Assignment:
Copy each line from the records below in which the word "margin" is found.

Material shown:
[Start of section]

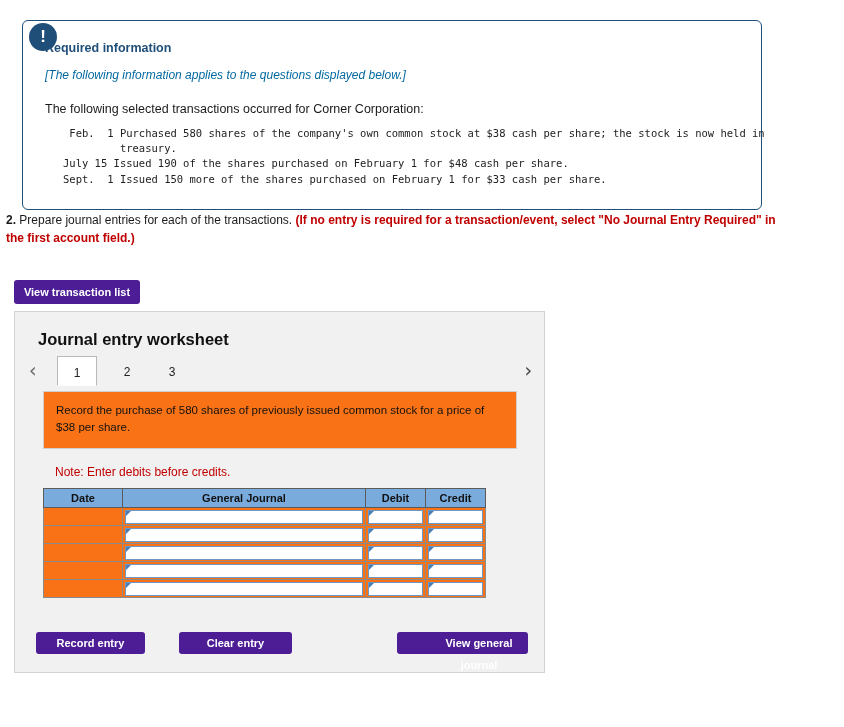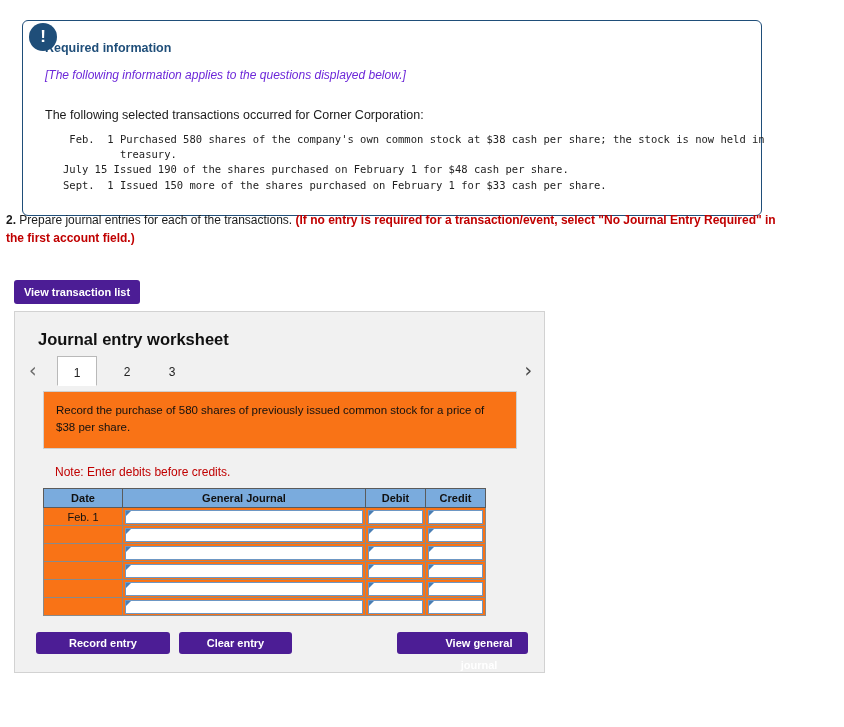--- a/index.html
+++ b/index.html
@@ -54,8 +54,8 @@
   .req-italic {
     font-style: italic;
     font-size: 12px;
-    color: #6d28d9;
-    margin-bottom: 26px;
+    color: #0369a1;
+    margin-bottom: 20px;
   }
   .req-lead {
     font-size: 12.5px;

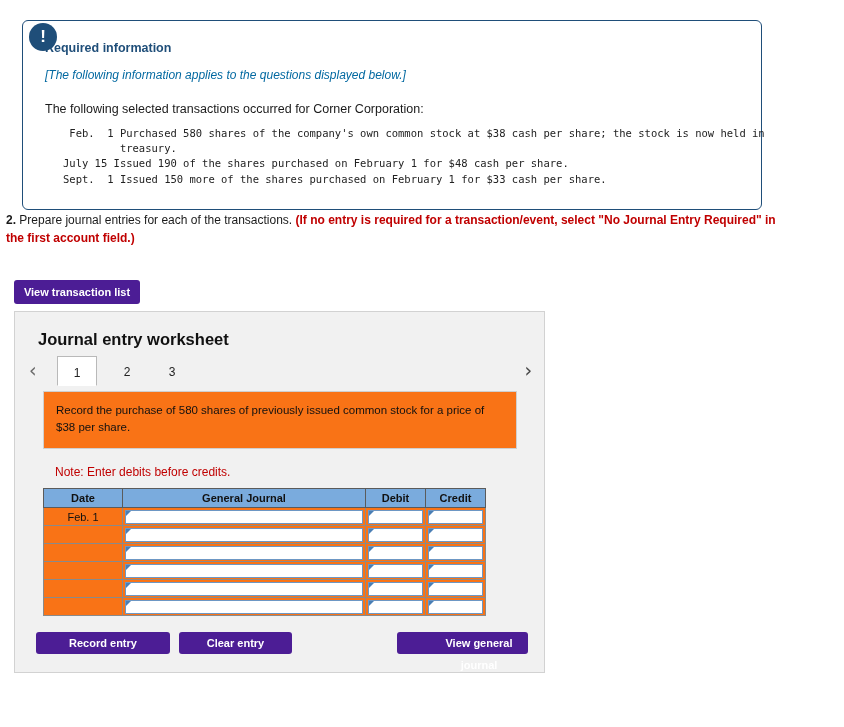--- a/index.html
+++ b/index.html
@@ -337,18 +337,6 @@
     </thead>
     <tbody>
       <tr>
-        <td class="date-cell">Feb. 1</td>
-        <td>
-            <div class="cell-input"></div>
-          </td>
-        <td>
-            <div class="cell-input"></div>
-          </td>
-        <td>
-            <div class="cell-input"></div>
-          </td>
-      </tr>
-      <tr>
         <td class="date-cell"></td>
         <td>
             <div class="cell-input"></div>

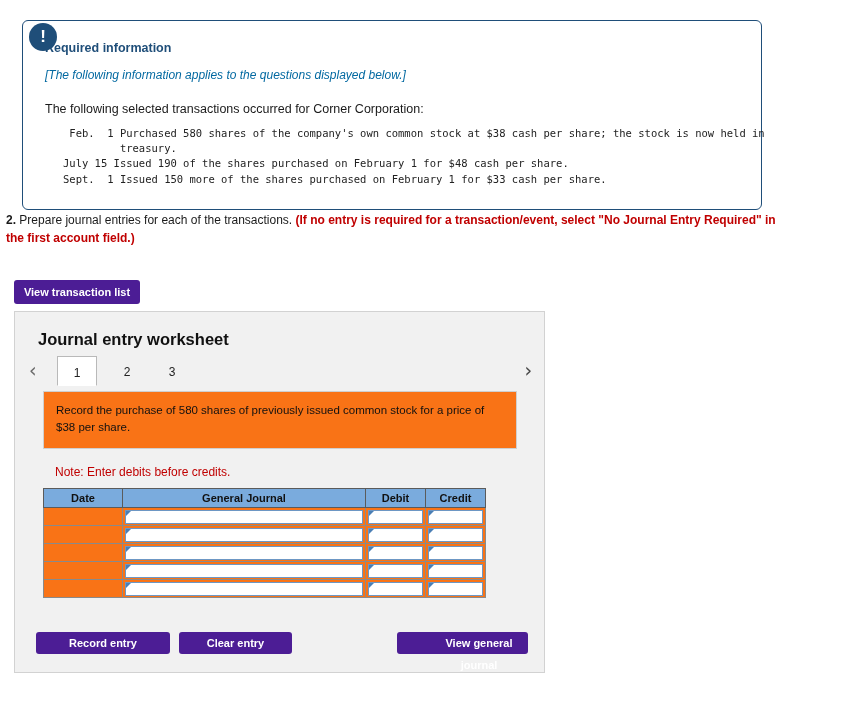--- a/index.html
+++ b/index.html
@@ -263,7 +263,7 @@
     position: absolute;
     left: 21px;
     top: 320px;
-    width: 134px;
+    width: 109px;
     height: 22px;
   }
   .btn-clear {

[End of section]

Output:
-    margin-bottom: 26px;
+    margin-bottom: 20px;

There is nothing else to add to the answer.